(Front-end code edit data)

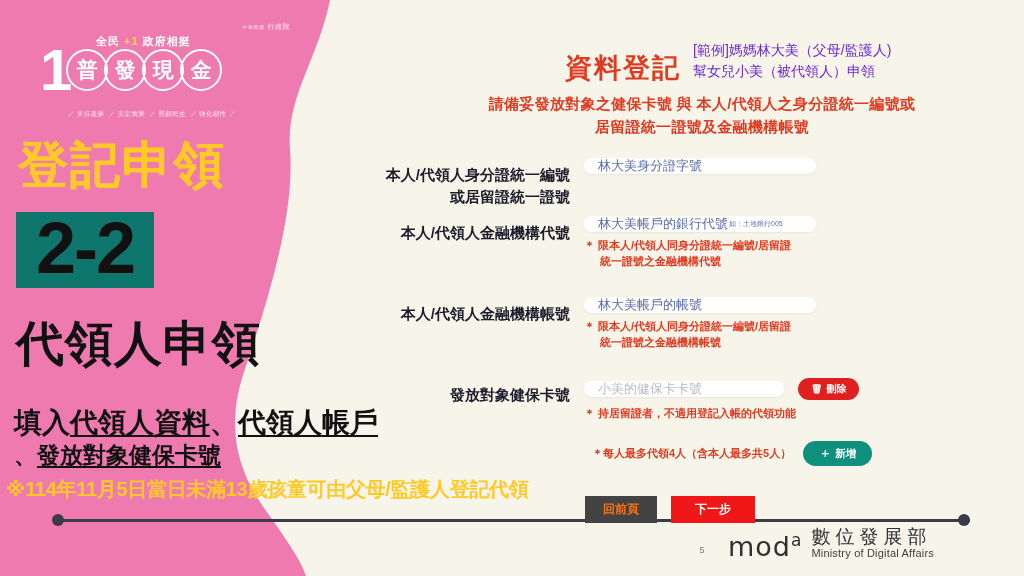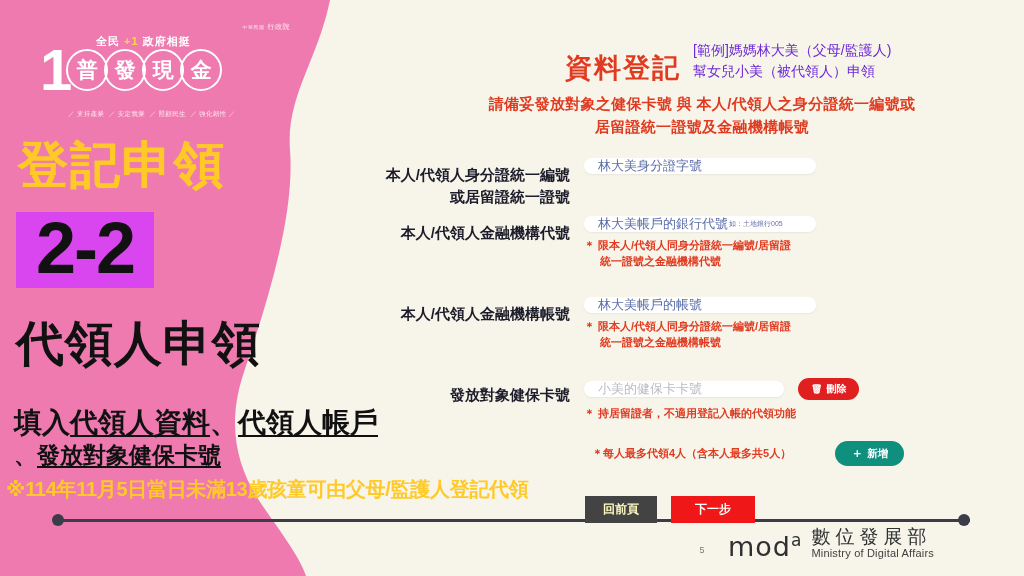"2-2" .num-badge { background: #d946ef -> #0f766e }
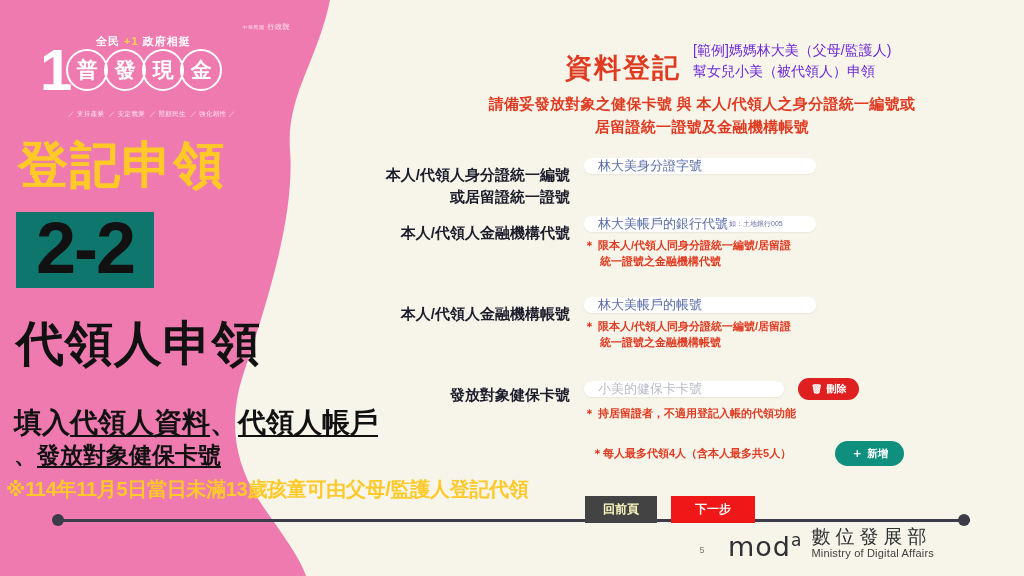"＊每人最多代領4人（含本人最多共5人）" .addrow { gap: 32px -> none }
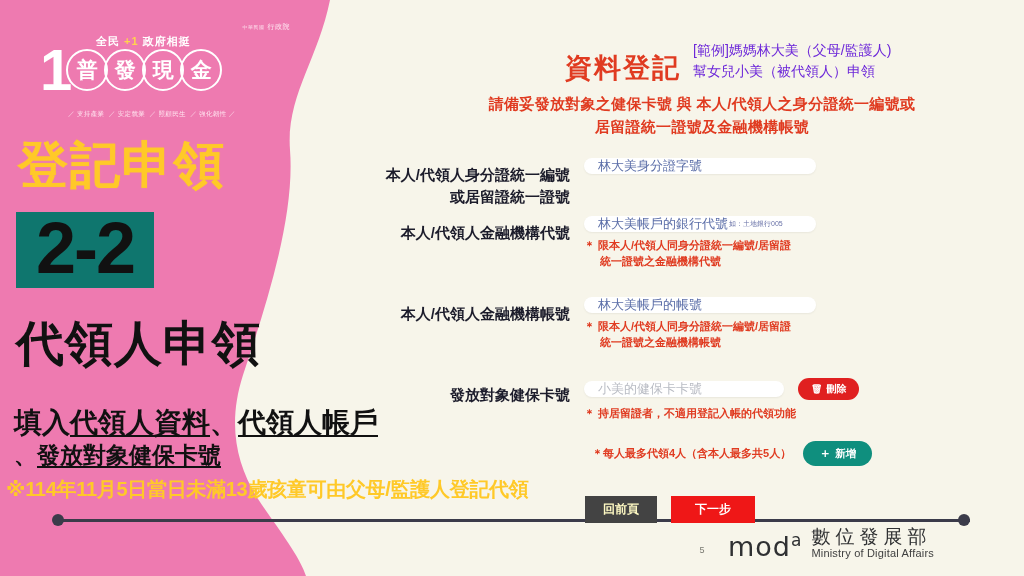"回前頁" .btn-back { color: #fef9c3 -> #f97316 }
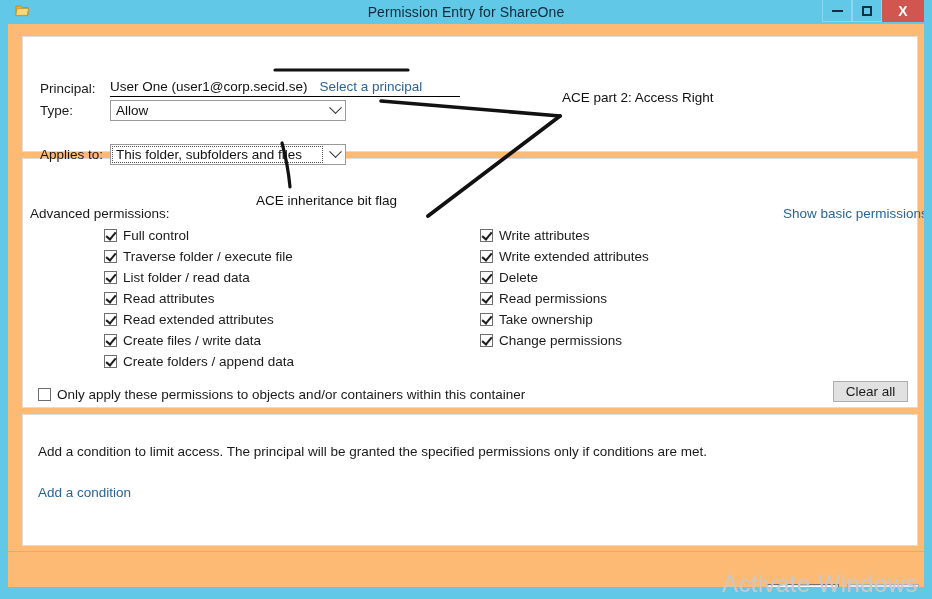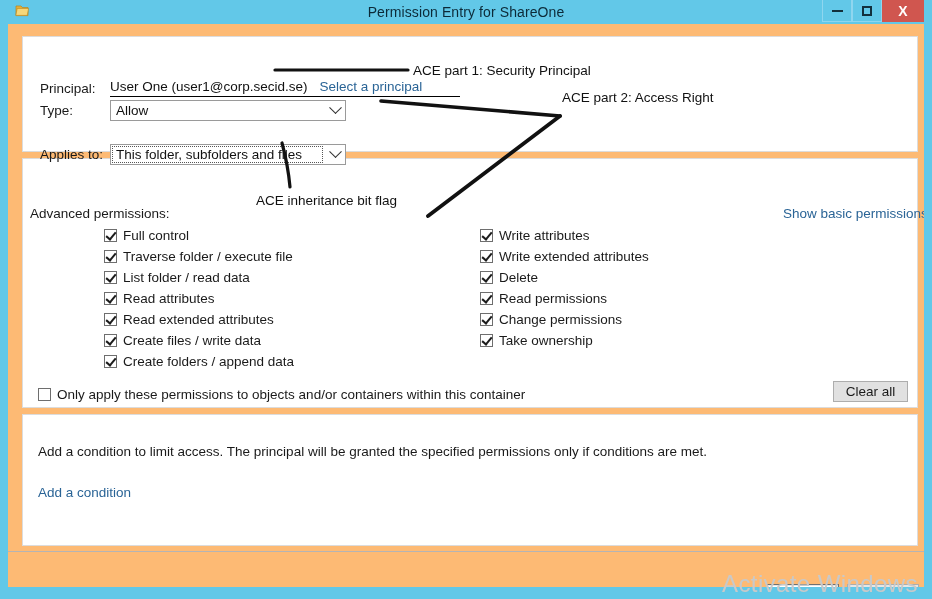"ACE part 1: Security Principal" div.annot { html: <div>ACE part 1: Security Principal</div> -> none }
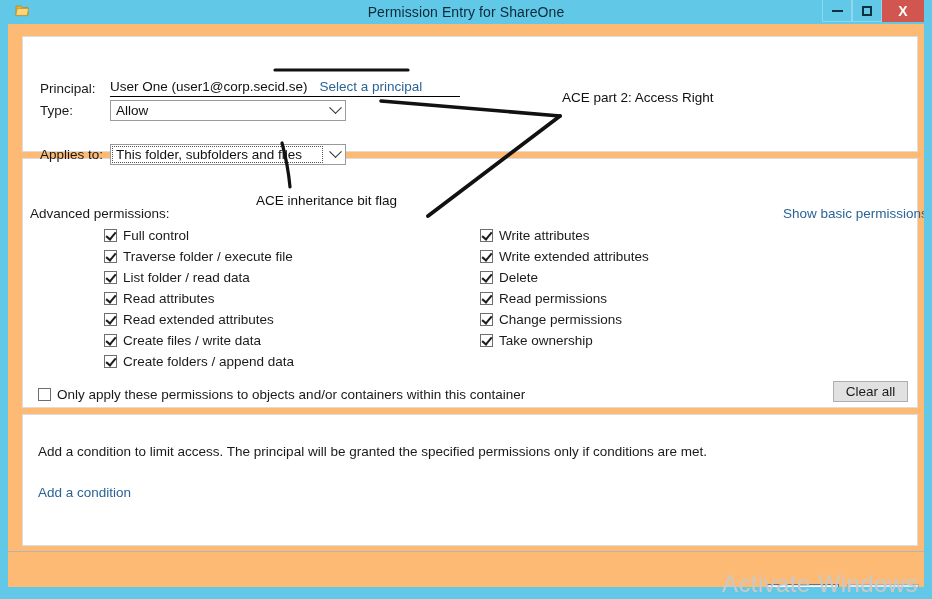"Change permissions" div.perm-item { order: before "Take ownership" -> after "Take ownership" }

• [Work instructions] What is needed is an exact printout of every record above, with the pictures left out.

• [Result]
"2-2" .num-badge { background: #d946ef -> #0f766e }
"＊每人最多代領4人（含本人最多共5人）" .addrow { gap: 32px -> none }
"回前頁" .btn-back { color: #fef9c3 -> #f97316 }
"ACE part 1: Security Principal" div.annot { html: <div>ACE part 1: Security Principal</div> -> none }
"Change permissions" div.perm-item { order: before "Take ownership" -> after "Take ownership" }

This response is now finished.